Trying to train own model using native_client getting error - libctc_decoder_with_kenlm.so: undefined symbol


#1

A little background: I wasn’t able to install deepspeech-gpu using the pip installation method but I was able to build tensorflow and deepspeech from source. I’m trying to train my own model so I cloned the deepspeech repo and then used:

./utils/taskcluster.py --target ./native_client --arch gpu

Downloading https://index.taskcluster.net/v1/task/project.deepspeech.deepspeech.native_client.master.gpu/artifacts/public/native_client.tar.xz
Downloading: 100%

generate_trie
libctc_decoder_with_kenlm.so
libdeepspeech.so
libdeepspeech_utils.so
LICENSE
deepspeech
README.mozilla

But when I do:

./Deepspeech.py --decoder_library_path ./native_client/libctc_decoder_with_kenlm.so

I get the following error:

tensorflow.python.framework.errors_impl.NotFoundError: ./libctc_decoder_with_kenlm.so: undefined symbol: _ZN10tensorflow8internal21CheckOpMessageBuilder9NewStringEv

My tensorflow version is 1.5.0-rc1

Cuda version:

nvcc: NVIDIA ® Cuda compiler driver
Copyright © 2005-2017 NVIDIA Corporation
Built on Fri_Nov__3_21:07:56_CDT_2017
Cuda compilation tools, release 9.1, V9.1.85

My GPU is Quadro P1000

I’m able to use the pretrained models and I can see it is using the GPU. When I was looking around it said I might have to update my deepspeech version but I’m afraid to do it because it took me a while to get the deepspeech-gpu stuff working. Any help is appreciated! Thanks.


(Lissyx) #2

If you are training, you don’t need to build yourself. Just pip install tensorflow-gpu as documented https://github.com/mozilla/DeepSpeech/blob/master/README.md#installing-prerequisites-for-training

Currently, this should get your tensorflow-gpu==1.5.0 and not a 1.5.0-rc1, and this should work properly with the libctc_decoder_with_kenlm.so that you downloaded.


#3

I was able to get tensor flow to 1.5.0 and I’m still having the issue.

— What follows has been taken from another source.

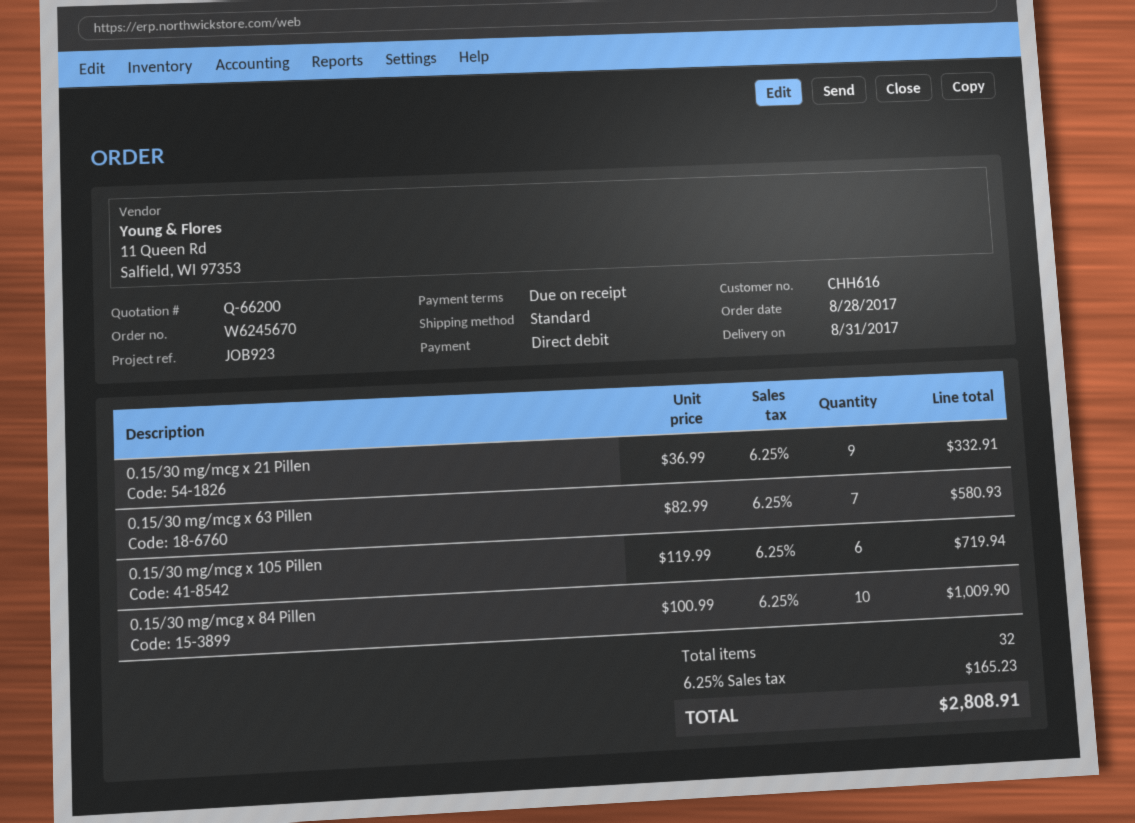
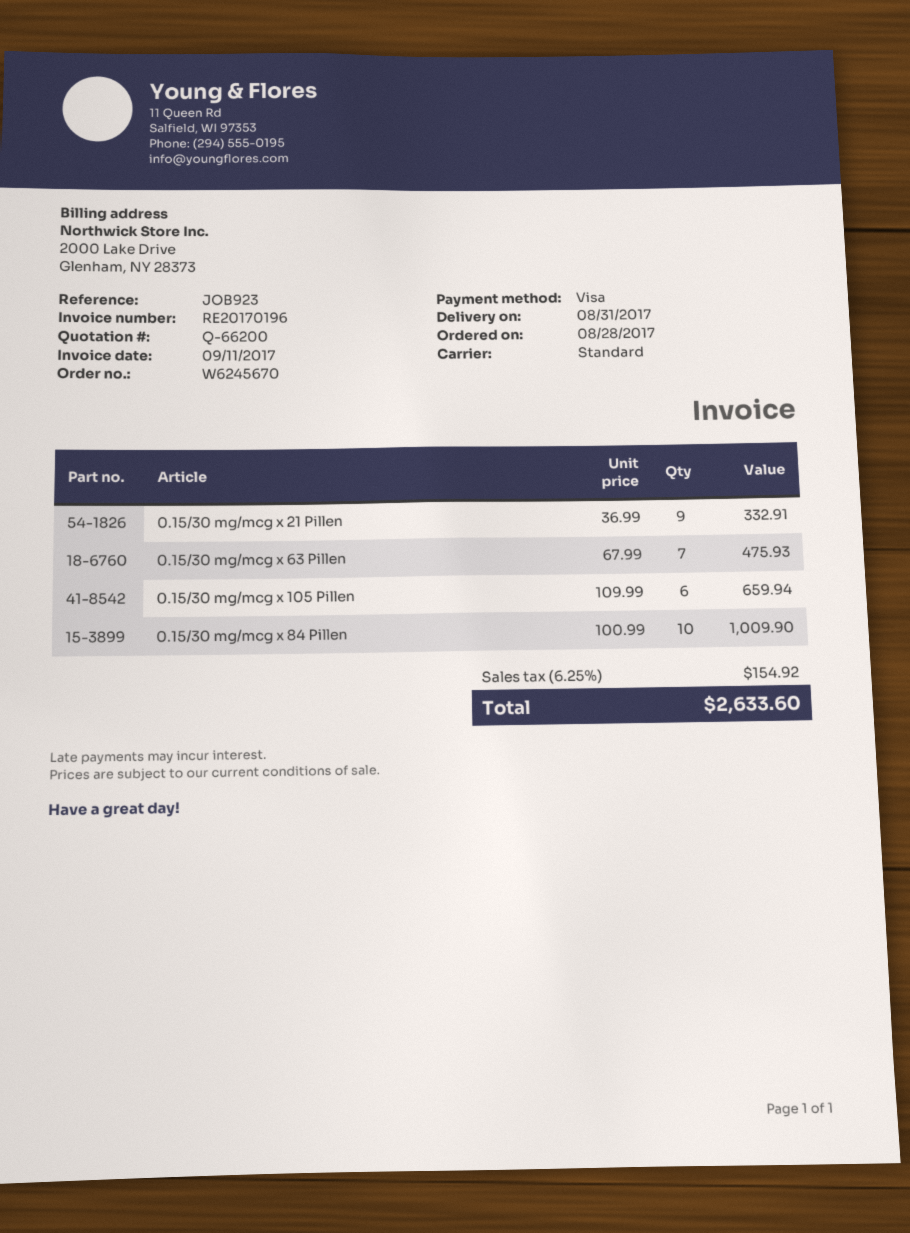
payment method: direct debit -> Visa
0.15/30 mg/mcg x 63 Pillen: 7 x 82.99 = 580.93 -> 7 x 67.99 = 475.93
0.15/30 mg/mcg x 105 Pillen: 6 x 119.99 = 719.94 -> 6 x 109.99 = 659.94
tax: 6.25% = 165.23 -> 6.25% = 154.92
total: 2808.91 -> 2633.60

Python 2.7.12 (default, Dec 4 2017, 14:50:18)
[GCC 5.4.0 20160609] on linux2
Type “help”, “copyright”, “credits” or “license” for more information.

import tensorflow as tf
print(tf.version)
1.5.0


(Lissyx) #4

I am sorry to insist, but please verify properly your setup and make sure you are not mixing virtualenv and libs. I have tensorflow-gpu==1.5.0 installed and libctc_decoder_with_kenlm.so works here.


(Lissyx) #5
(tf-venv-master) $ python -u DeepSpeech.py --decoder_library_path /home/alexandre/tmp/ds-gpu/libctc_decoder_with_kenlm.so  --train_files data/ldc93s1/ldc93s1.csv   --dev_files data/ldc93s1/ldc93s1.csv   --test_files data/ldc93s1/ldc93s1.csv   --train_batch_size 1   --dev_batch_size 1   --test_batch_size 1   --n_hidden 1 --epoch 1 --learning_rate 0.01 --checkpoint_dir test-training/ --export_dir test-training/
W Parameter --validation_step needs to be >0 for early stopping to work
------------------------------------------------------------------------
WARNING: libdeepspeech failed to load, resorting to deprecated code
         Refer to README.md for instructions on installing libdeepspeech
------------------------------------------------------------------------
I STARTING Optimization
I Training of Epoch 0 - loss: 356.919312
I FINISHED Optimization - training time: 0:00:00
I Test of Epoch 1 - WER: 1.000000, loss: 355.41058349609375, mean edit distance: 1.000000
I --------------------------------------------------------------------------------
I WER: 1.000000, loss: 355.410583, mean edit distance: 1.000000
I  - src: "she had your dark suit in greasy wash water all year"
I  - res: "i dehydratedededededededededededededededededededededededede"
I --------------------------------------------------------------------------------
I Exporting the model...
Converted 14 variables to const ops.
I Models exported at test-training/
(tf-venv-master) $ pip list | grep tensorflow
DEPRECATION: The default format will switch to columns in the future. You can use --format=(legacy|columns) (or define a format=(legacy|columns) in your pip.conf under the [list] section) to disable this warning.
tensorflow-gpu (1.5.0)
tensorflow-tensorboard (1.5.1)
$ sha256sum ~/tmp/ds-gpu/libctc_decoder_with_kenlm.so 
d269cc9a304baaa09ced0e9b4a93e864056ecee979e04ec36116f44011488876  /home/alexandre/tmp/ds-gpu/libctc_decoder_with_kenlm.so

#7

Thanks again for the help! To updated it I did the following:

$ pip install --upgrade --user tensorflow-gpu

Below is what I got when I ran the command you suggested.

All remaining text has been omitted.